── GIVEN ENTRIES

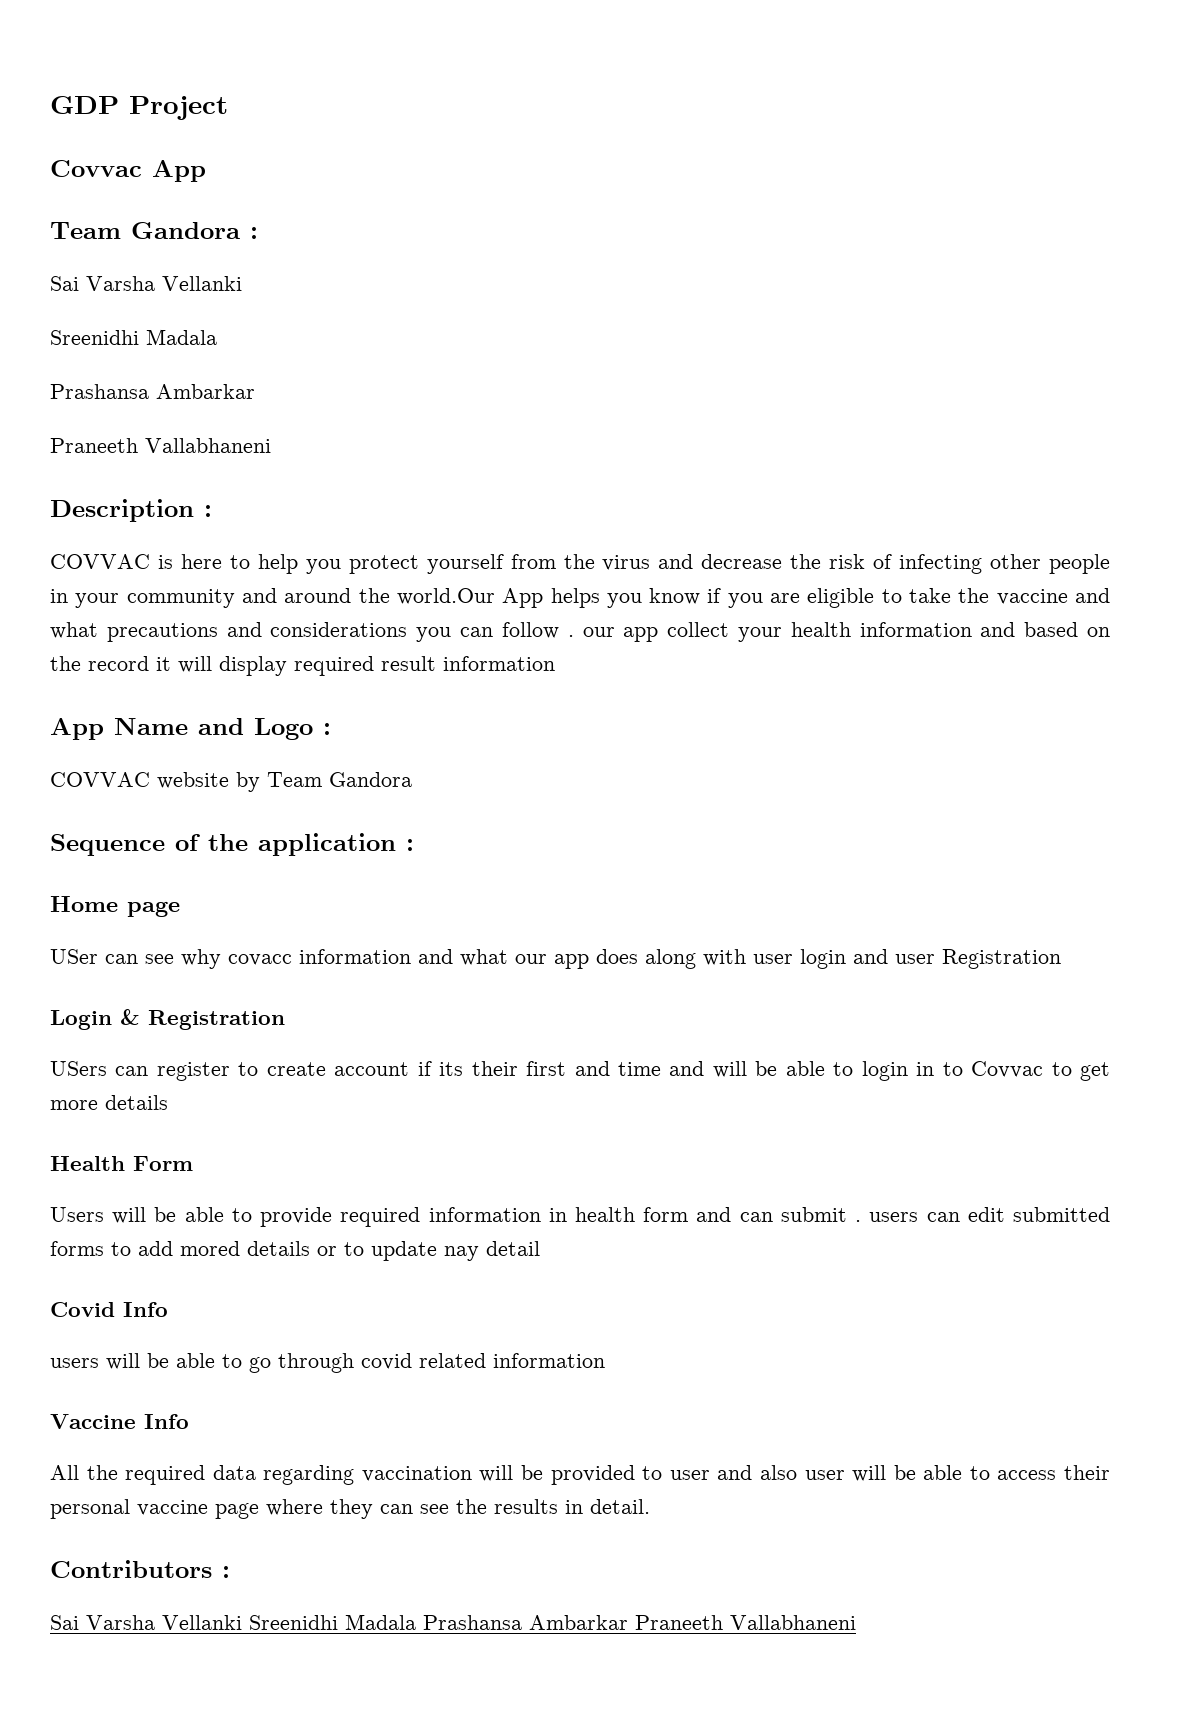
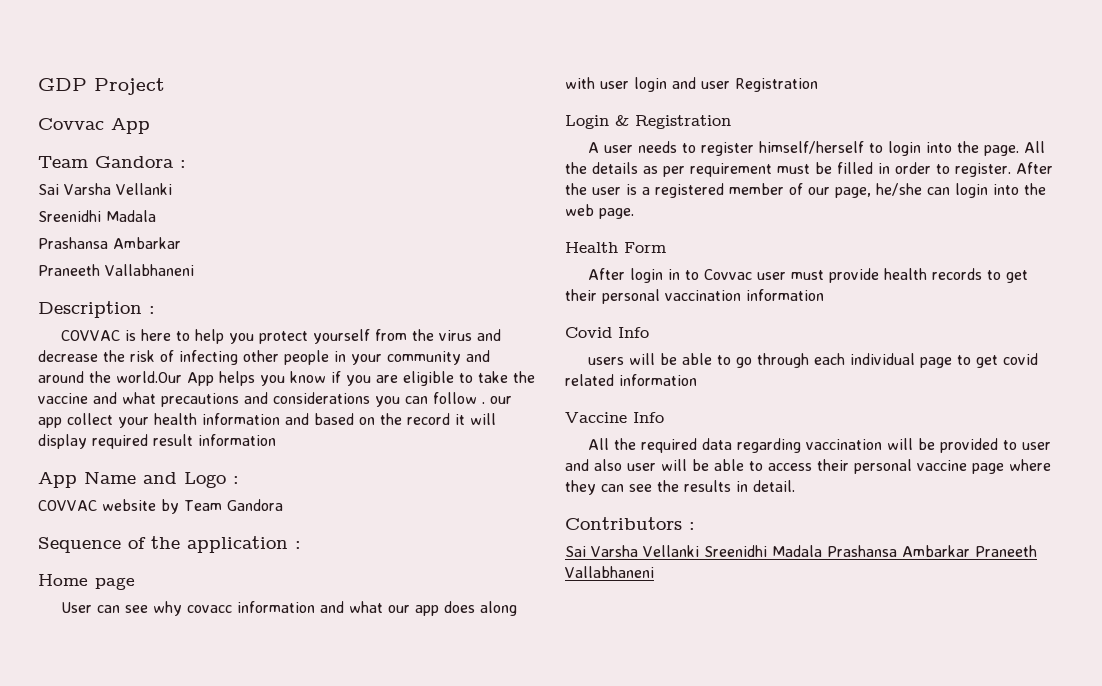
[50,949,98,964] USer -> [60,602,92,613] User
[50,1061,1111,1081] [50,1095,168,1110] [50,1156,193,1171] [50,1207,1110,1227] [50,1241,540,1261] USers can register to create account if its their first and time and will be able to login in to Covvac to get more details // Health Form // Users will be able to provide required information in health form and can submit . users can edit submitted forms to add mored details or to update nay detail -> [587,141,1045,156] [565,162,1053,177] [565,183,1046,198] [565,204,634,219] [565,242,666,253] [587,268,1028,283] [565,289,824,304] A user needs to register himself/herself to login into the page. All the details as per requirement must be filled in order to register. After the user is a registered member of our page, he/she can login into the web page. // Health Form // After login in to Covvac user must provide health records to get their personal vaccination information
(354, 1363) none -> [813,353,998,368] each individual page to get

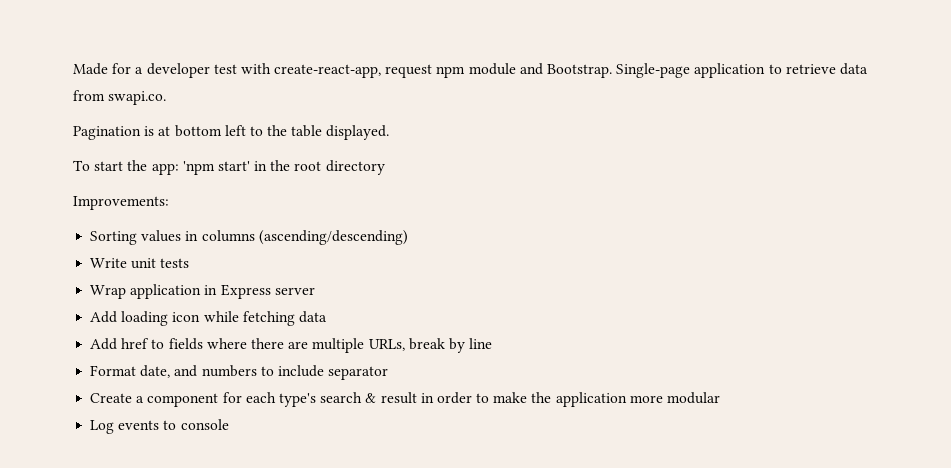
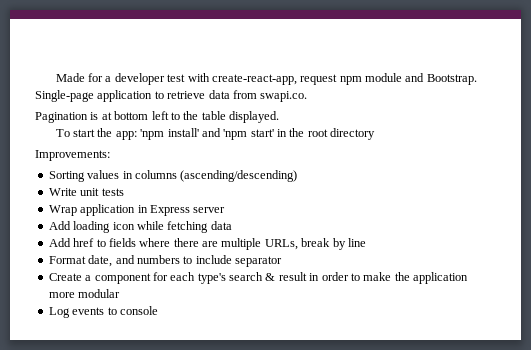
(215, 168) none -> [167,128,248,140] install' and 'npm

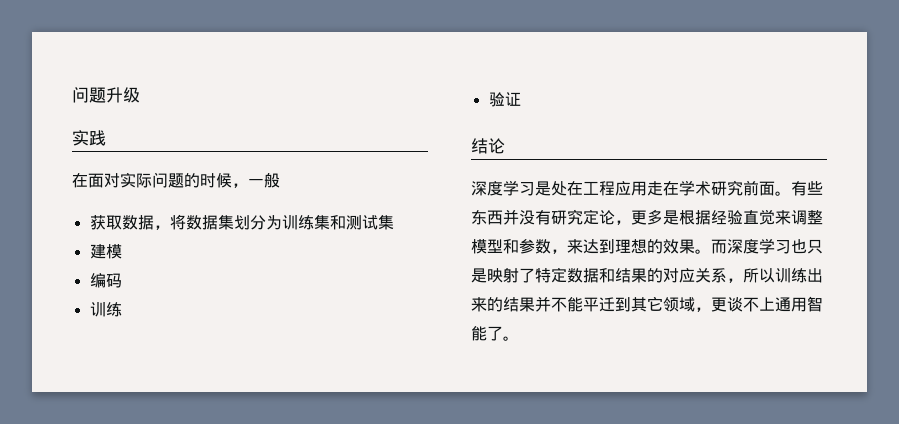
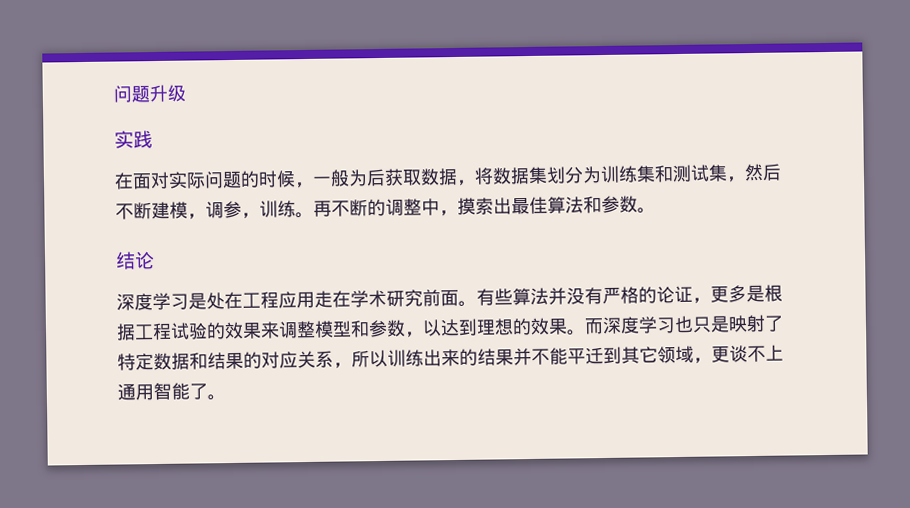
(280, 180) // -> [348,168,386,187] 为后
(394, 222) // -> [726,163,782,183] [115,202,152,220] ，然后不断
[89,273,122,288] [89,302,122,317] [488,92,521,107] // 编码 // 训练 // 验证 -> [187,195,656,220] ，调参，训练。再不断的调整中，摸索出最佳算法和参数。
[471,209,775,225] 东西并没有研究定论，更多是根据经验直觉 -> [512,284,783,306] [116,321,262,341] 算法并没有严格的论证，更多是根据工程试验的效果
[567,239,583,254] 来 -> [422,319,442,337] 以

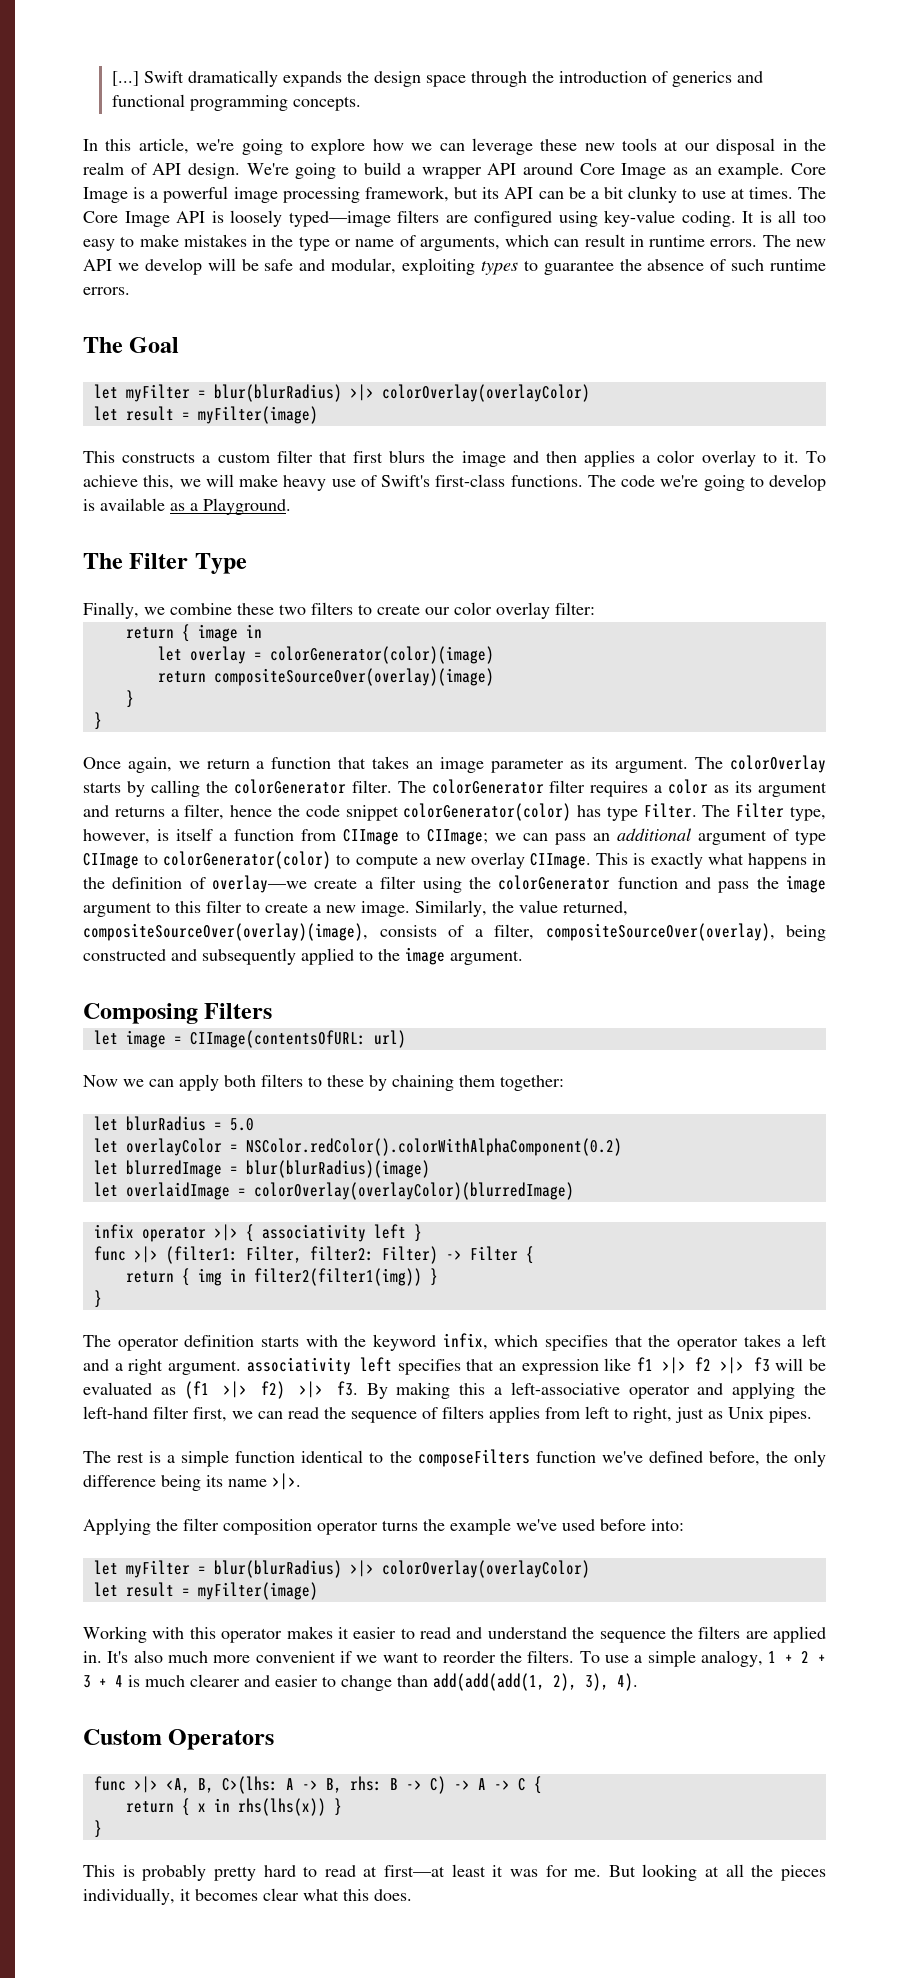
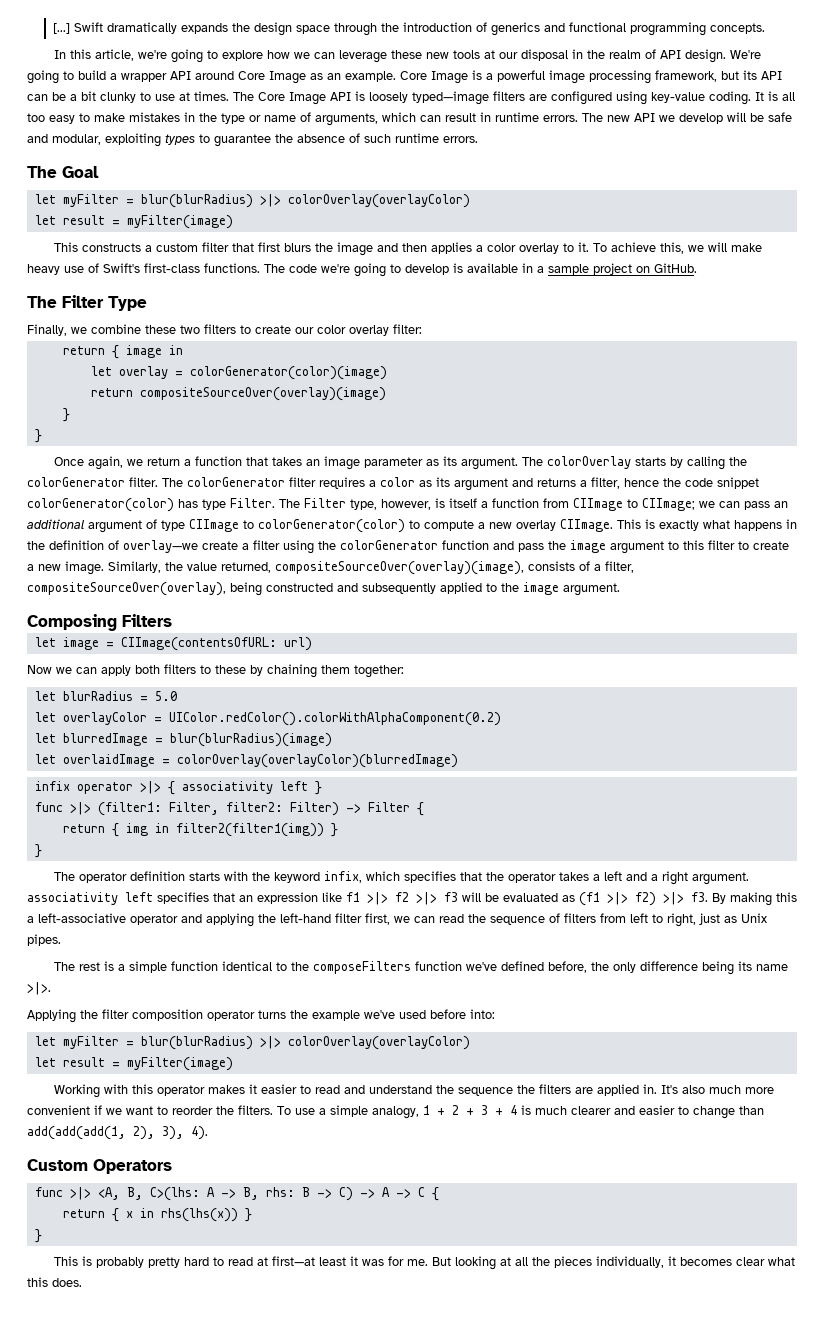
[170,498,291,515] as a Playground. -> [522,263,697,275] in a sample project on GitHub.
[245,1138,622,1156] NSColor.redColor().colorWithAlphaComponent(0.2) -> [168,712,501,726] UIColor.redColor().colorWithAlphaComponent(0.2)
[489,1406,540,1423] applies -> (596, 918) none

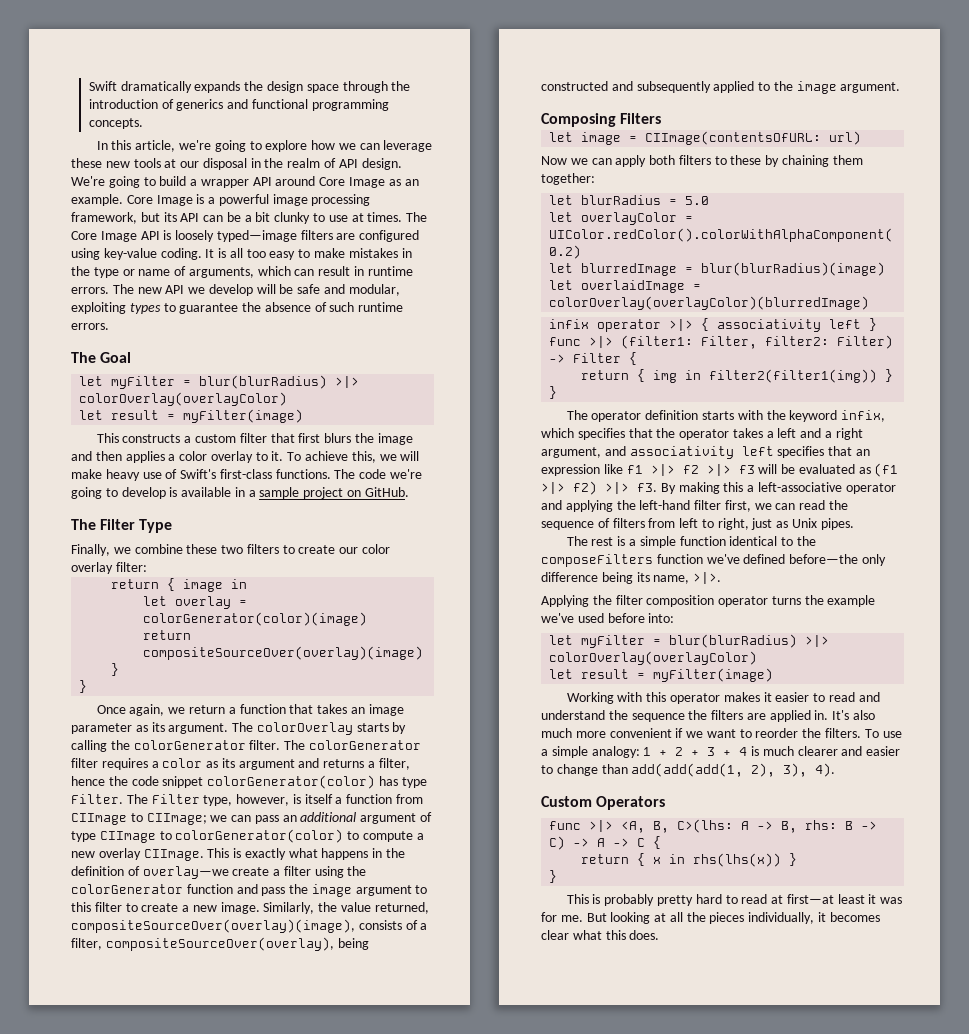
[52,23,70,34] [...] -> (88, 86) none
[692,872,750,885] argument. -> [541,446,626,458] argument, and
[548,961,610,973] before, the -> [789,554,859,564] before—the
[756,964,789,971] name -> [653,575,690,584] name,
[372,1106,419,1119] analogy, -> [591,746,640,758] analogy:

────

[INSTRUCTIONS FOR THE TASK]
The answer consists of the records repeated exactly, without any images.

[RESPONSE BELOW]
[50,949,98,964] USer -> [60,602,92,613] User
[50,1061,1111,1081] [50,1095,168,1110] [50,1156,193,1171] [50,1207,1110,1227] [50,1241,540,1261] USers can register to create account if its their first and time and will be able to login in to Covvac to get more details // Health Form // Users will be able to provide required information in health form and can submit . users can edit submitted forms to add mored details or to update nay detail -> [587,141,1045,156] [565,162,1053,177] [565,183,1046,198] [565,204,634,219] [565,242,666,253] [587,268,1028,283] [565,289,824,304] A user needs to register himself/herself to login into the page. All the details as per requirement must be filled in order to register. After the user is a registered member of our page, he/she can login into the web page. // Health Form // After login in to Covvac user must provide health records to get their personal vaccination information
(354, 1363) none -> [813,353,998,368] each individual page to get

(215, 168) none -> [167,128,248,140] install' and 'npm

(280, 180) // -> [348,168,386,187] 为后
(394, 222) // -> [726,163,782,183] [115,202,152,220] ，然后不断
[89,273,122,288] [89,302,122,317] [488,92,521,107] // 编码 // 训练 // 验证 -> [187,195,656,220] ，调参，训练。再不断的调整中，摸索出最佳算法和参数。
[471,209,775,225] 东西并没有研究定论，更多是根据经验直觉 -> [512,284,783,306] [116,321,262,341] 算法并没有严格的论证，更多是根据工程试验的效果
[567,239,583,254] 来 -> [422,319,442,337] 以

[170,498,291,515] as a Playground. -> [522,263,697,275] in a sample project on GitHub.
[245,1138,622,1156] NSColor.redColor().colorWithAlphaComponent(0.2) -> [168,712,501,726] UIColor.redColor().colorWithAlphaComponent(0.2)
[489,1406,540,1423] applies -> (596, 918) none

[52,23,70,34] [...] -> (88, 86) none
[692,872,750,885] argument. -> [541,446,626,458] argument, and
[548,961,610,973] before, the -> [789,554,859,564] before—the
[756,964,789,971] name -> [653,575,690,584] name,
[372,1106,419,1119] analogy, -> [591,746,640,758] analogy:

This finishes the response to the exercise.